## EXERCISE BRIEF
Print, in exact form, the lines below from the one containing "- destinados por Ruy Carneiro" through the one containing "a Cícero Lucena", and omit all others.

--- DATA SUPPLIED ---

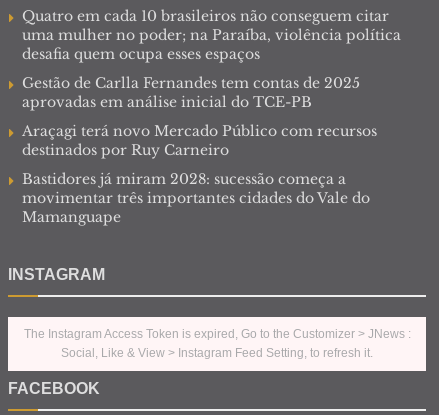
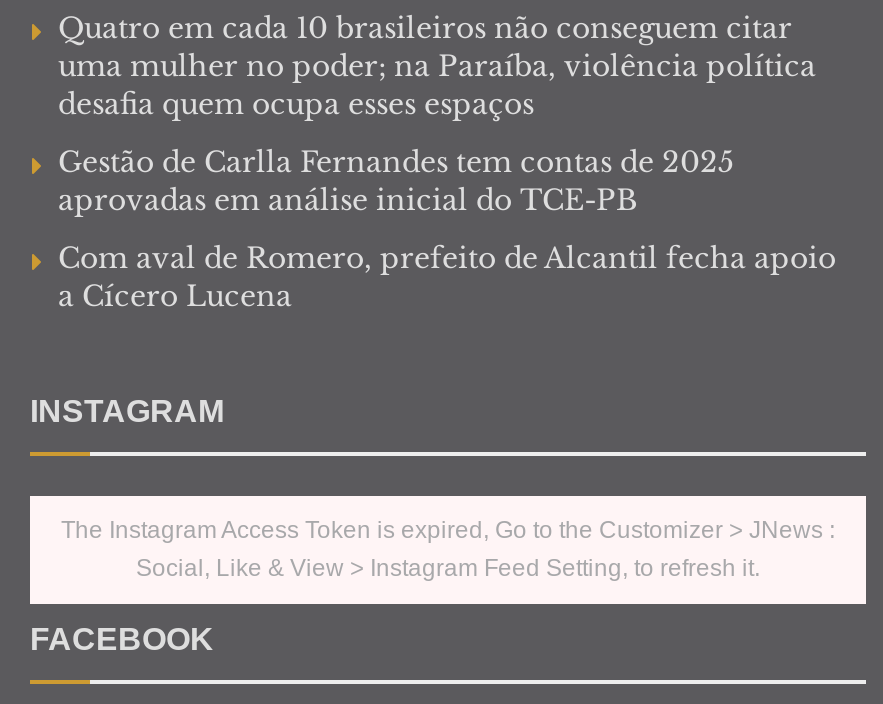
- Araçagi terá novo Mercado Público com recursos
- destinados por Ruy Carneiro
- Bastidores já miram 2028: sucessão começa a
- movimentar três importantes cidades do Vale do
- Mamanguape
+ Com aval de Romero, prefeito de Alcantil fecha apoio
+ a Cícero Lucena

---
--- DATA SUPPLIED ---

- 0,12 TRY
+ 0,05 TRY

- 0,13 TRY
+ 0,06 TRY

---

## RESULT FOR THIS EXERCISE
- destinados por Ruy Carneiro
- Bastidores já miram 2028: sucessão começa a
- movimentar três importantes cidades do Vale do
- Mamanguape
+ Com aval de Romero, prefeito de Alcantil fecha apoio
+ a Cícero Lucena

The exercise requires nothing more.